Single Review by Bluesbunny Music:

Single review on Pure Grain Audio:

"The Skinny: The elusive Plastic Rhino is in fact not a rare animal at all (we were WAY off with that one). Instead, it is a Los Angeles, CA-based alternative rock duo consisting of Atara Gottschalk (vocals) and Jack Glazer (guitars). So put away your hunting gear and instead bust out your audio listening machine and fire up the song "Big Man Baby".  As you sit back and stream and/or download the aforementioned song, be aware that Plastic Rhino are set to release their new album, Recondition, on October 13th, 2015. Loaded with more of the same rad alternative sounds, you can basically expect to fall in love with their in-your-face, '90s-inspired rock." By Christopher Gonda
Single Review by This Is Book's Music:

Single Review Post on Hype Machine:

Album Review on A Little Bit Of Sol:

"Plastic Rhino really cranks out some solid 90’s inspired rock.  Let me tell you, lead vocalist Atara Gottschalk can not only sing very well...but can scream like a banshee. It's quite amazing.  Check it out!" By Phil Russell

Single Review by With Guitars:

Posted by: Christopher Brown , November 12, 2015-  "On the reverberating “H2S” there is dissonant feel in which the guitars and drums are altered just enough that they become almost otherworldly in nature. The chorus is built on layers of affected vocals, encompassing a feeling of forlorn reflection, an emotion that Gottschalk taps into with ease."

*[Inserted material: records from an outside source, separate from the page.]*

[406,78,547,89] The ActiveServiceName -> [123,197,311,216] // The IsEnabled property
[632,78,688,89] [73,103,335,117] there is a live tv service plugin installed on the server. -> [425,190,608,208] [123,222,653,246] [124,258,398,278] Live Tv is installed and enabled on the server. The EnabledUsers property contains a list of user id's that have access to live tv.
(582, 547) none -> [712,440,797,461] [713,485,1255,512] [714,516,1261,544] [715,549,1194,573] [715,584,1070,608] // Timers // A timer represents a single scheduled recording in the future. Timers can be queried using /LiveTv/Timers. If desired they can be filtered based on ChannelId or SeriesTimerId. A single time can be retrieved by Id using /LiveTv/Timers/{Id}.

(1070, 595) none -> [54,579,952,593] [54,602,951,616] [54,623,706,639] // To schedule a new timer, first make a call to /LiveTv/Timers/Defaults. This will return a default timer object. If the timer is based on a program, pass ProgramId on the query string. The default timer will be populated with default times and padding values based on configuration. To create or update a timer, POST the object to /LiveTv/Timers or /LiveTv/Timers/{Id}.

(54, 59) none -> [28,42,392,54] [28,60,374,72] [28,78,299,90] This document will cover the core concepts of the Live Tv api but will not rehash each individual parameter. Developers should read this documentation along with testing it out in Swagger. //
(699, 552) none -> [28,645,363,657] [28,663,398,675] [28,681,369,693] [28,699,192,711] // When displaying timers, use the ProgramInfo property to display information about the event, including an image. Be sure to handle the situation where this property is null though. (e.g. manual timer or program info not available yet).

Album Review by Razmataz Magazine:

Plastic Rhino’s Recondition: Do you Like It?

Posted on October 29, 2015 by Hayley Sloan // 0 Comments

"Setting out to keep “rock and roll alive and kicking,” Plastic Rhino’s third EP, Recondition, does so in a nostalgic tone that is unmistakably ’90s, with its distorted guitar, anthemic tracks and rebellious spirit. The album challenges the social landscape of today, critiquing anything from its music too full of homogenized “hipster” sounds to the artificially constructed worlds of social media (as Track 3, ‘Like It’, laments the false self-portrayals of an artificial “world of smoke and mirrors where everything is lovely”) to our need to be electronically worshipped.

Atara Gottschalk appropriately expresses this frustration with her raw and expressive vocals, where the overproduced, auto-tune sounds of today have been left behind and replaced with dramatic melodic passages that complement the revolutionary themes in the album with a rawness and aggressiveness appropriate to the lyrical content. The band should be weary of its use of lyrical clichés, such as “hooked like a junkie,” which, at times, hinders the authentic quality the album is striving for. Nonetheless, the lyrics’ central criticisms of the modern world create a cohesive album threaded finely together with related themes.

The second track, ‘H2S’, is the album’s standout track, with its dark, moody tone, offering a quiet and contemplative space before the album returns to its familiar roar. Recondition strives to be a counterpoint to the music of today while simultaneously resurrecting the nostalgic sounds of a not-so-distant past, asking us to recondition ourselves in the process.  Listen to Plastic Rhino’s music on their official website and (ironically) check them out onInstagram or Twitter @plastic_rhino."

Album Review by Vents Magazine:

"Plastic Rhino, started In Los Angeles by the duo Atara Gottschalk and Jack Glazer is tearing through the LA rock scene and, based on the strength of their new album, Recondition, will soon be loosed on an unsuspecting but grateful nation. They have brought back the best of the heyday of late 90’s alt rock with a tinge of Bikini Kill feminist punk. Mixing that up with grunge, metal and industrial rock into stripped down, bare bones kinetic sound, they are resonating – literally and figuratively – with a broad and growing audience.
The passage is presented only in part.